** EXERCISE DATA follows **
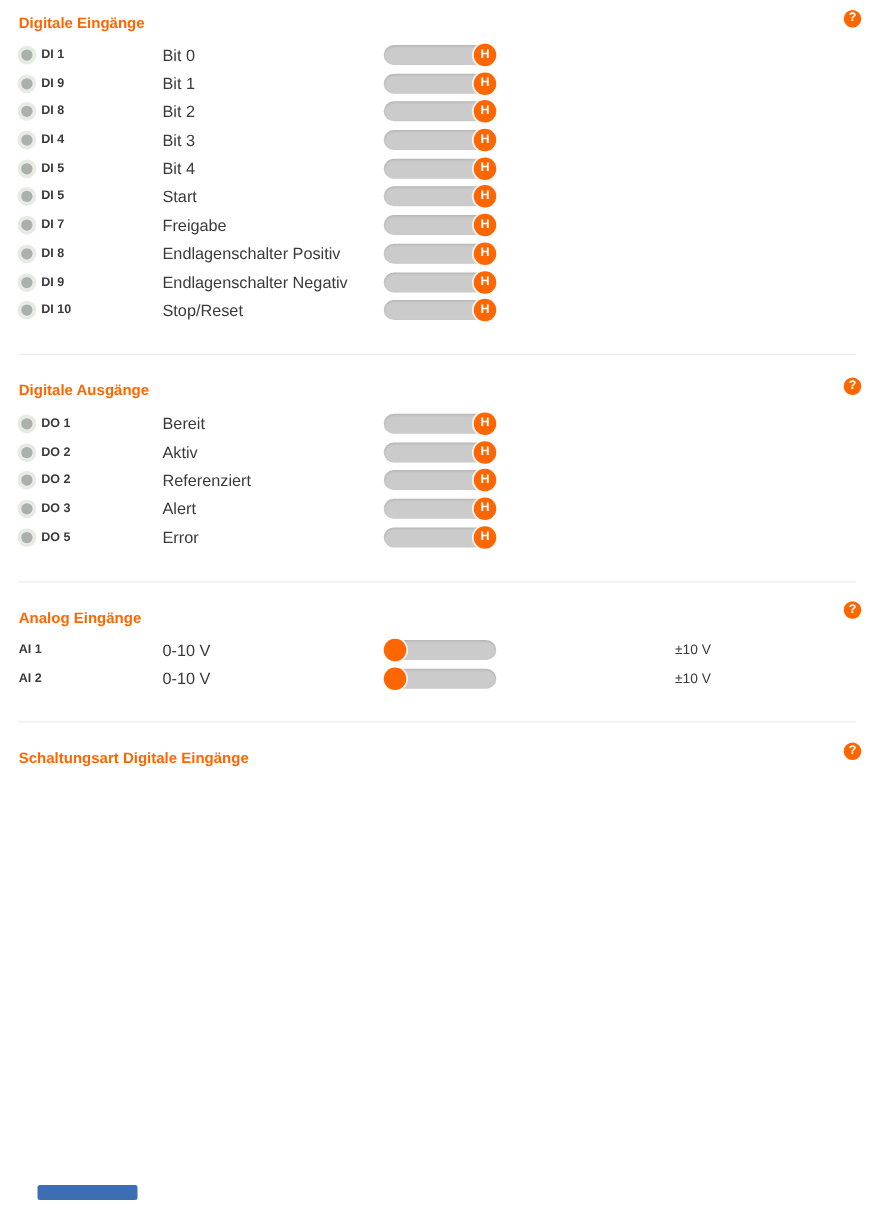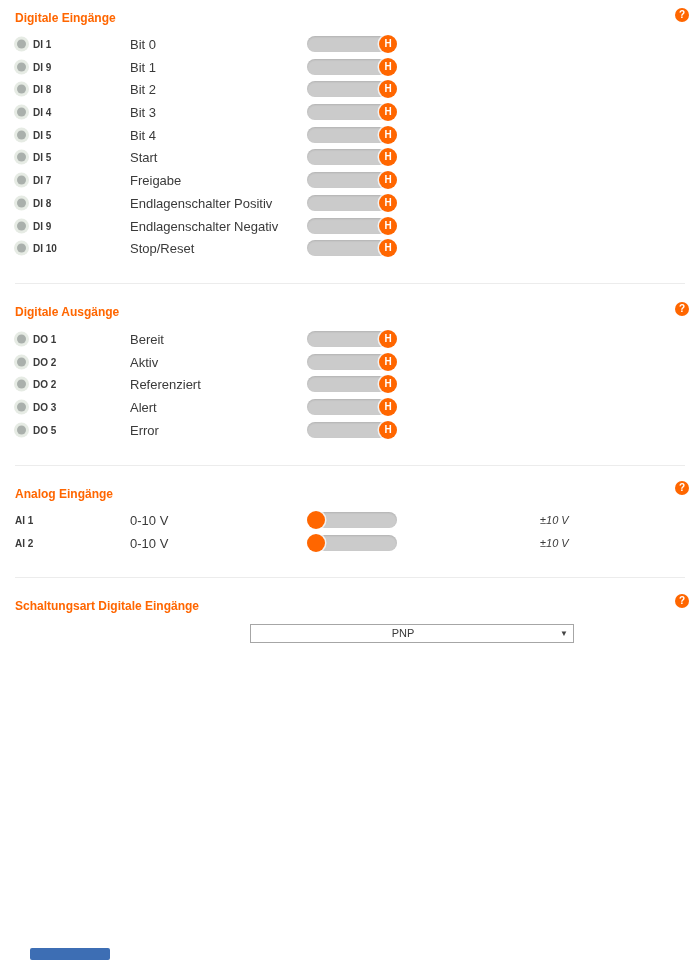--- a/index.html
+++ b/index.html
@@ -35,7 +35,7 @@
   }
   .alt-range {
     position:absolute; left:540px; top:50%; transform:translateY(-50%);
-    font-size:11px; color:#3a3a3a; white-space:nowrap;font-style:italic;
+    font-size:11px; color:#3a3a3a; white-space:nowrap;
   }
   .slider {
     position:absolute; left:307px; top:50%; transform:translateY(-50%);

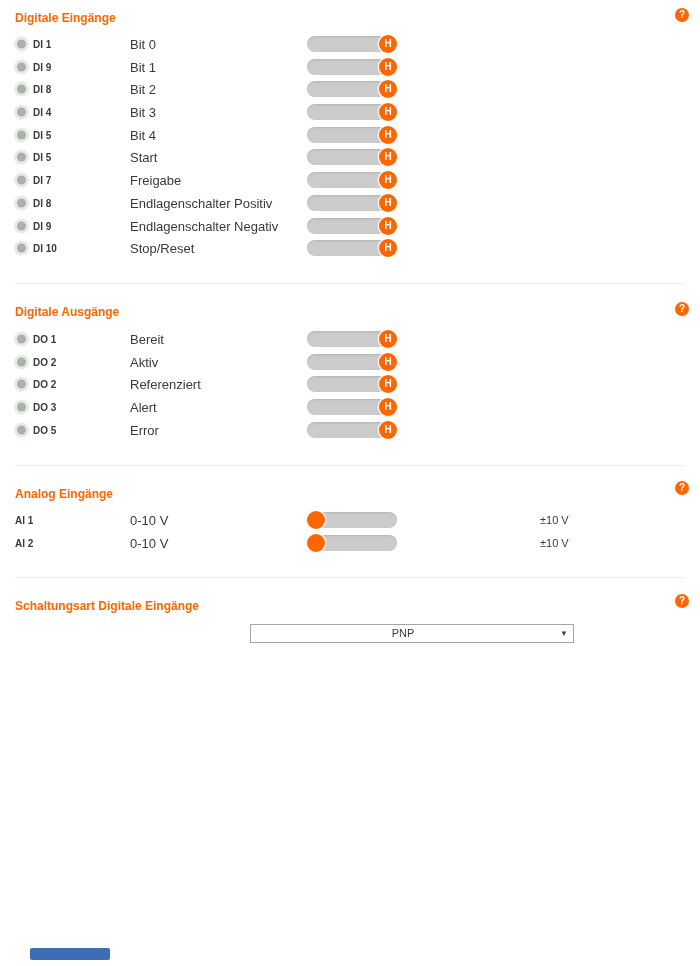--- a/index.html
+++ b/index.html
@@ -234,10 +234,6 @@
   <h2 class="heading" style="top:599px">Schaltungsart Digitale Eingänge</h2>
   <div class="help" style="top:594px">?</div>
 
-  <div class="dropdown">
-    <span class="dropdown-value">PNP</span>
-    <span class="dropdown-arrow">▼</span>
-  </div>
 
   <div class="partial-blue"></div>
** End of EXERCISE DATA **
• _ACTIVITY_
Wherever the string "font" appears in the data above, copy the line it sits in.

• _RESULT_
-    font-size:11px; color:#3a3a3a; white-space:nowrap;font-style:italic;
+    font-size:11px; color:#3a3a3a; white-space:nowrap;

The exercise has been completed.